Assignment
Write down exactly what lies from the line containing "cursor: pointer;" to the end of the records, inclusive, and omit the pictures.

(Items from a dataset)
***

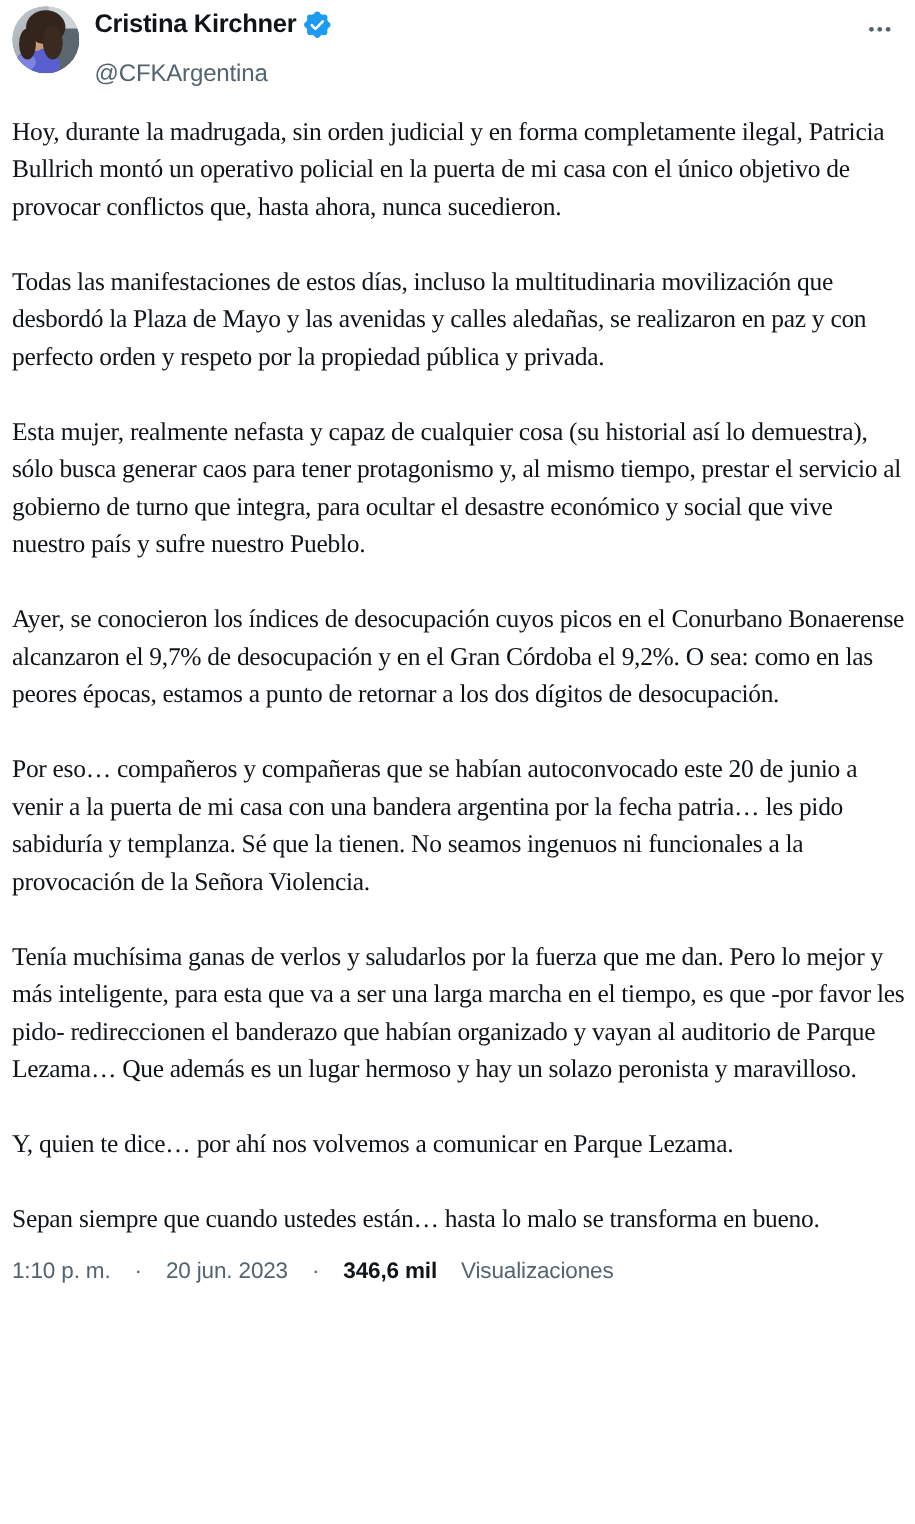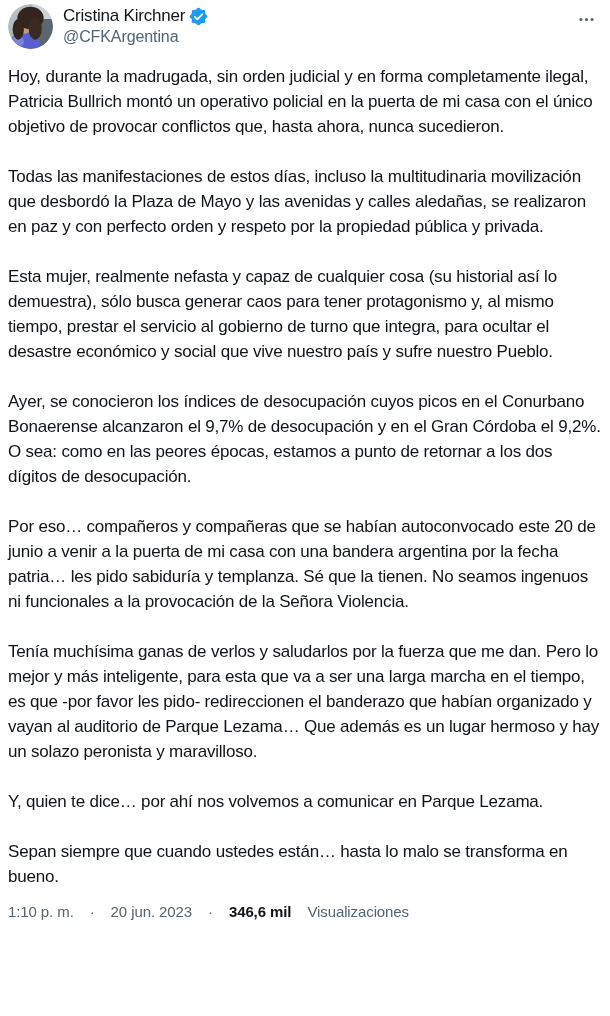--- a/index.html
+++ b/index.html
@@ -46,7 +46,7 @@
   }
   .author-name {
     font-size: 17px;
-    font-weight: 400;
+    font-weight: 700;
     color: #0f1419;
     letter-spacing: -0.2px;
     line-height: 20px;

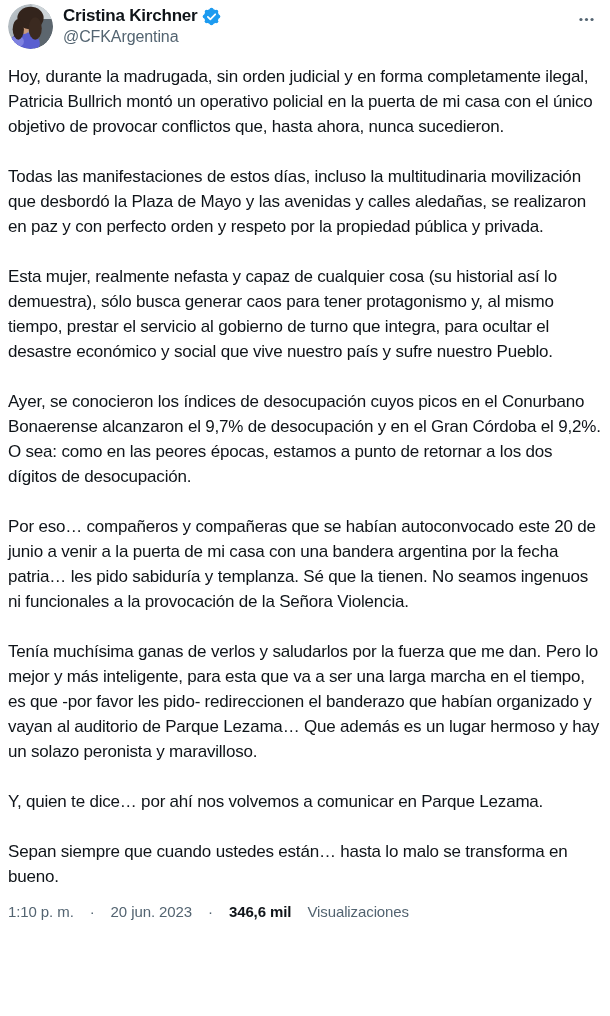--- a/index.html
+++ b/index.html
@@ -60,7 +60,7 @@
     color: #536471;
     letter-spacing: -0.1px;
     line-height: 20px;
-    margin-top: 1px;
+    margin-top: 14px;
     cursor: pointer;
   }
   .more-button {

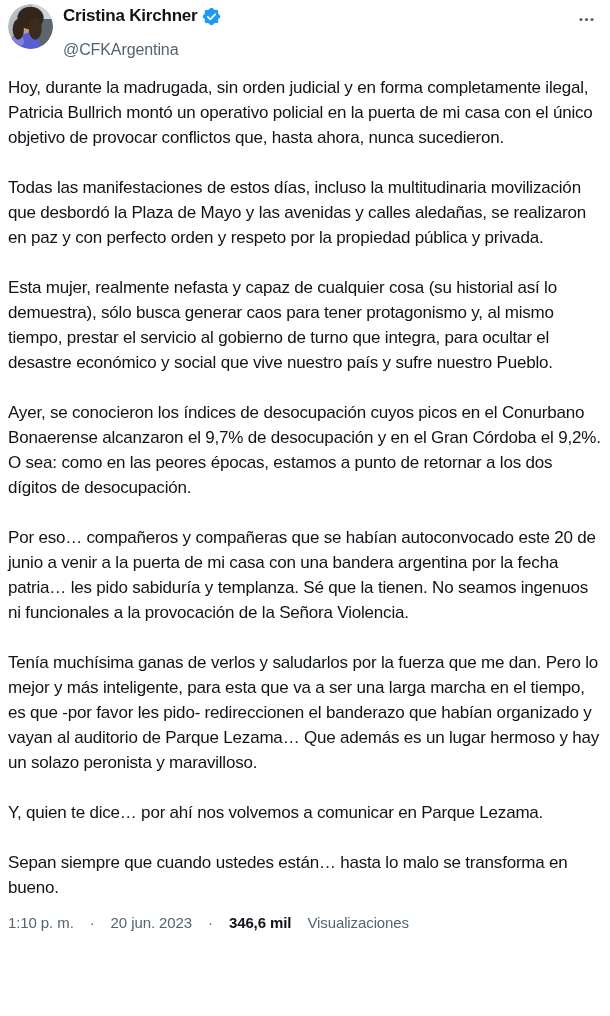--- a/index.html
+++ b/index.html
@@ -81,6 +81,7 @@
     letter-spacing: -0.2px;
     color: #0f1419;
     white-space: pre-line;
+    font-family: Liberation Serif, serif;
   }
   .tweet-footer {
     margin-top: 14px;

***

Output of the task
     cursor: pointer;
   }
   .more-button {

--- a/index.html
+++ b/index.html
@@ -81,6 +81,7 @@
     letter-spacing: -0.2px;
     color: #0f1419;
     white-space: pre-line;
+    font-family: Liberation Serif, serif;
   }
   .tweet-footer {
     margin-top: 14px;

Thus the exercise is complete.